En ese sentido, llamamos a los candidatos y dirigentes de partidos políticos a estar alerta, y les advertimos que la comunidad evangélica en términos electorales tiene reacciones impredecibles cuando pretenden narigonearla o utilizarla en su estructura y vida corporativa para cumplir roles diferentes al que le ha sido asignado por su naturaleza propia de iglesia, el cual trasciende el ámbito de la política partidista, ya que su misión es proclamar y promover el Reino de nuestro Señor Jesucristo, cuyo valores esenciales son la justicia, el amor, la solidaridad y paz. No es aceptable que se quiera utilizar la fuerza social y numérica de las iglesias evangélicas para comprometerla con proyectos de partidos políticos. Como iglesia tenemos que continuar desarrollando un juicio crítico y levantando una voz profética contra los desmanes y los desafueros de los poderosos.

Las iglesias no son ni lo serán nunca mercancía en oferta en el mercado electoral. Las iglesias colaboran con todos en la búsqueda del bien común, pero tienen el suficiente discernimiento para darle al Cesar lo que es del Cesar y a Dios lo que es de Dios.

En tal virtud rechazamos los aprestos de pastores y lideres que ofertan sus iglesias o denominaciones como botín político.
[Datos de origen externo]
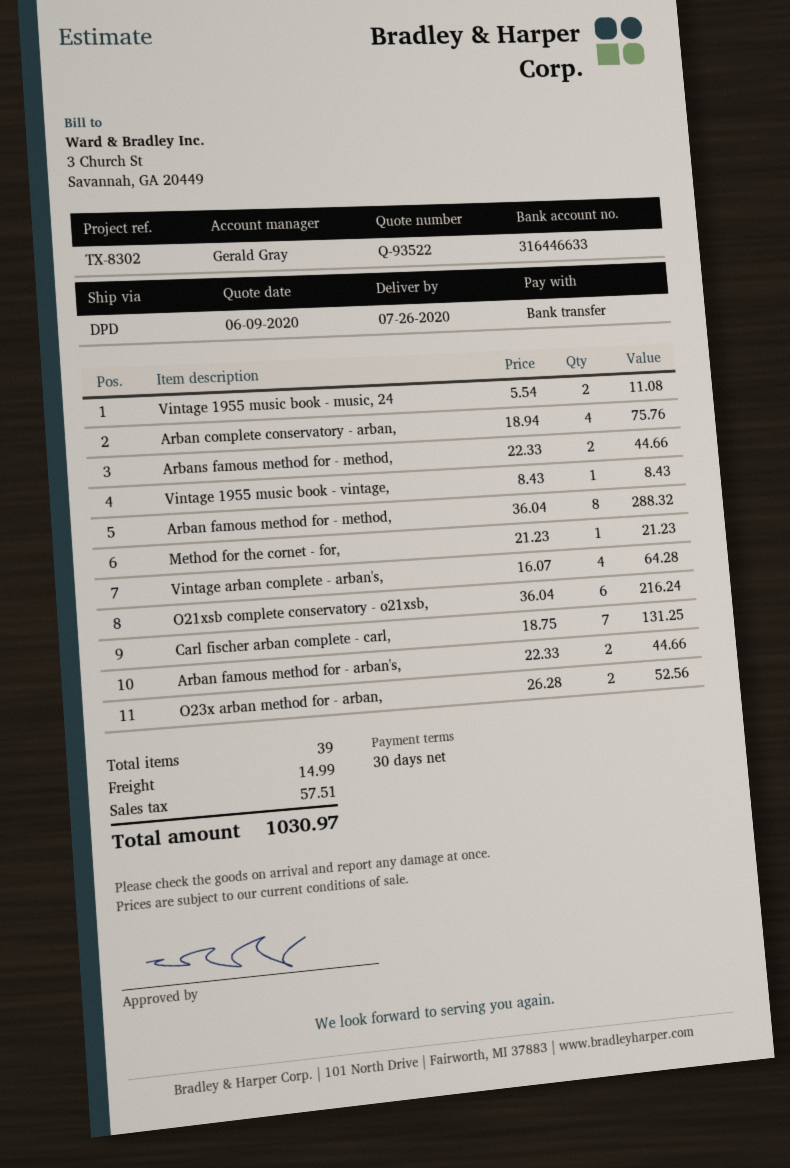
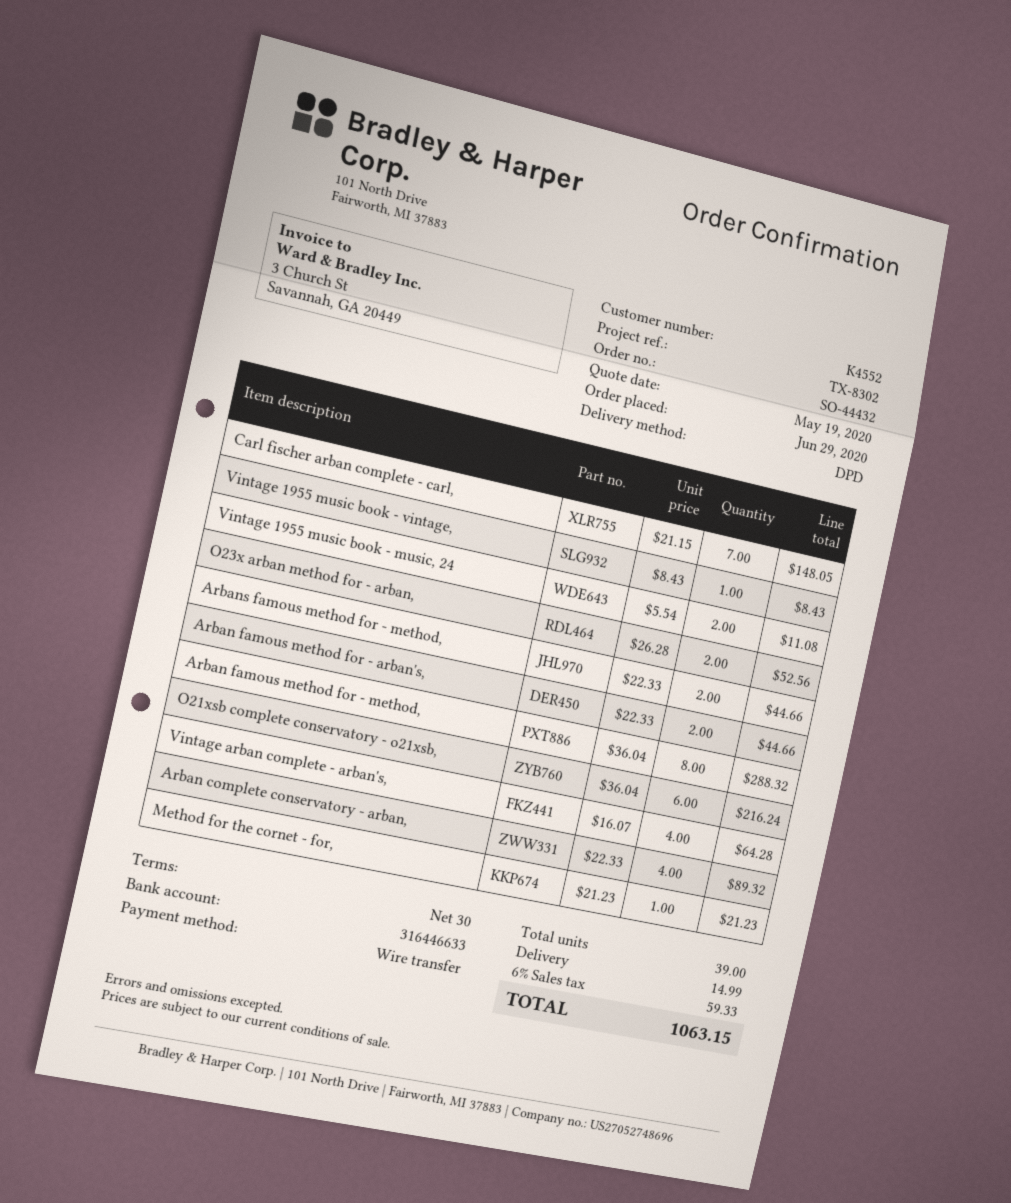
quote date: 2020-06-09 -> 2020-05-19
Arban complete conservatory - arban,: 4 x 18.94 = 75.76 -> 4 x 22.33 = 89.32
Carl fischer arban complete - carl,: 7 x 18.75 = 131.25 -> 7 x 21.15 = 148.05
tax: 57.51 -> 59.33
total: 1030.97 -> 1063.15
El pastor está llamado a dar orientaciones cívicas a sus miembros. Su influencia debe ser para que la membrecía tenga un mayor discernimiento al momento de ejercer su derecho al sufragio y lo haga valorando principios como la justicia, la honestidad, el decoro y el buen manejo de los bienes colectivos.
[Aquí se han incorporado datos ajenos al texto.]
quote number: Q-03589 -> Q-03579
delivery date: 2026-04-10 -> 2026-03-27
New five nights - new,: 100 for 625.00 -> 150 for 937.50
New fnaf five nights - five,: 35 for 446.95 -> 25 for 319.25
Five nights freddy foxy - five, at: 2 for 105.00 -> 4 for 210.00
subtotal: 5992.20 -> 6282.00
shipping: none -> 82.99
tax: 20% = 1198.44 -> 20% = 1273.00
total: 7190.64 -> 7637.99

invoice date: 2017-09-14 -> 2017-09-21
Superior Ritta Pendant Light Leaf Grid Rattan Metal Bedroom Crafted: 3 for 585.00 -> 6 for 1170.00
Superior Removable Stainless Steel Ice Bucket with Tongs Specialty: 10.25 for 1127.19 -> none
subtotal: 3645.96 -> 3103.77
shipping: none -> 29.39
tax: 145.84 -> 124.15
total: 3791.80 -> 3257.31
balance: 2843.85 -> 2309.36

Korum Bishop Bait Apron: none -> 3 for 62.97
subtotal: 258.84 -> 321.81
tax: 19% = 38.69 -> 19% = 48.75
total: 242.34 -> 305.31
Las iglesias cristianas son ordenadas, pero no son serviles de los poderes temporales, ya que su misión es inculcarles a la sociedad en general los valores relativos al poder del amor, al poder espiritual y al poder del servicio.
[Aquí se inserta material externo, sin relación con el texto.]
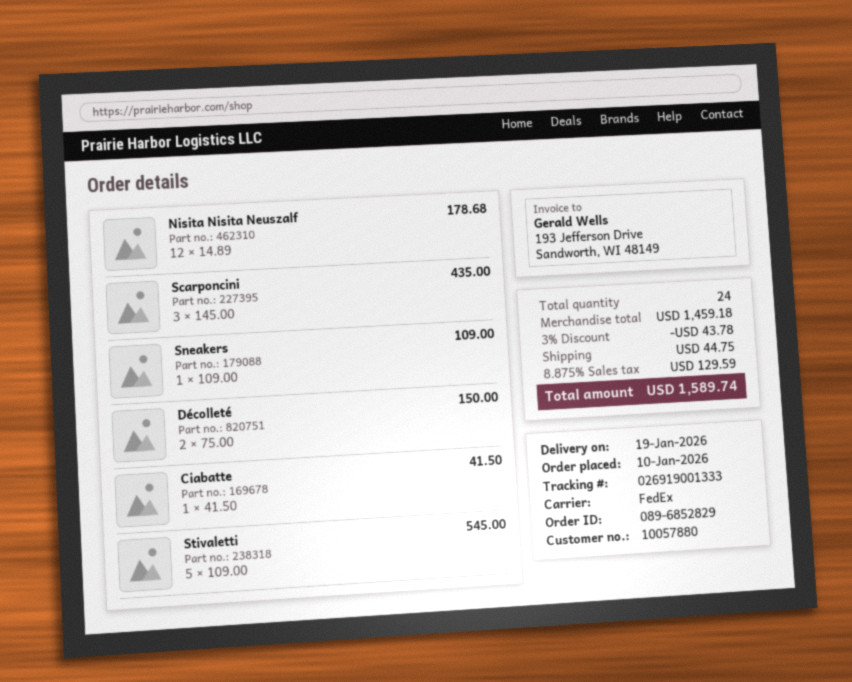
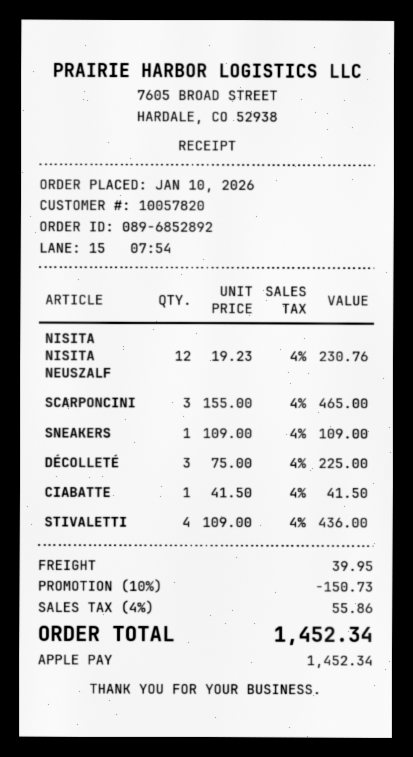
order number: 089-6852829 -> 089-6852892
customer number: 10057880 -> 10057820
Nisita Nisita Neuszalf: 12 x 14.89 = 178.68 -> 12 x 19.23 = 230.76
Scarponcini: 3 x 145.00 = 435.00 -> 3 x 155.00 = 465.00
Décolleté: 2 x 75.00 = 150.00 -> 3 x 75.00 = 225.00
Stivaletti: 5 x 109.00 = 545.00 -> 4 x 109.00 = 436.00
discount: 3% = 43.78 -> 10% = 150.73
shipping: 44.75 -> 39.95
tax: 8.875% = 129.59 -> 4% = 55.86
total: 1589.74 -> 1452.34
Aunque los miembros de las iglesias, sean pastores o laicos, de forma individual están en su legítimo derecho de manifestarse a favor de cualquier entidad política; sin embargo, a los miembros de nuestras congregaciones que tienen vocación de servicio y están en capacidad de ejercer algún nivel de liderazgo social, lejos de impedírseles participar en actividades partidarias o políticas, se les alienta y se les apoya para que de manera responsable y en conformidad con los principios del reino de Dios participen en la transformación de la sociedad desde sus diversas instancias. En este sentido, celebramos que líderes evangélicos participen en cargos públicos en la vida política de nuestro país.

Próximamente anunciaremos una consulta pública en la que compartiremos por separado con los principales candidatos para que la comunidad evangélica conozca sus ofertas y propuestas y así pueda realizar las comparaciones y análisis que, de acuerdo a su mejor criterio, facilite la decisión electoral que cada quien considere mas apropiada.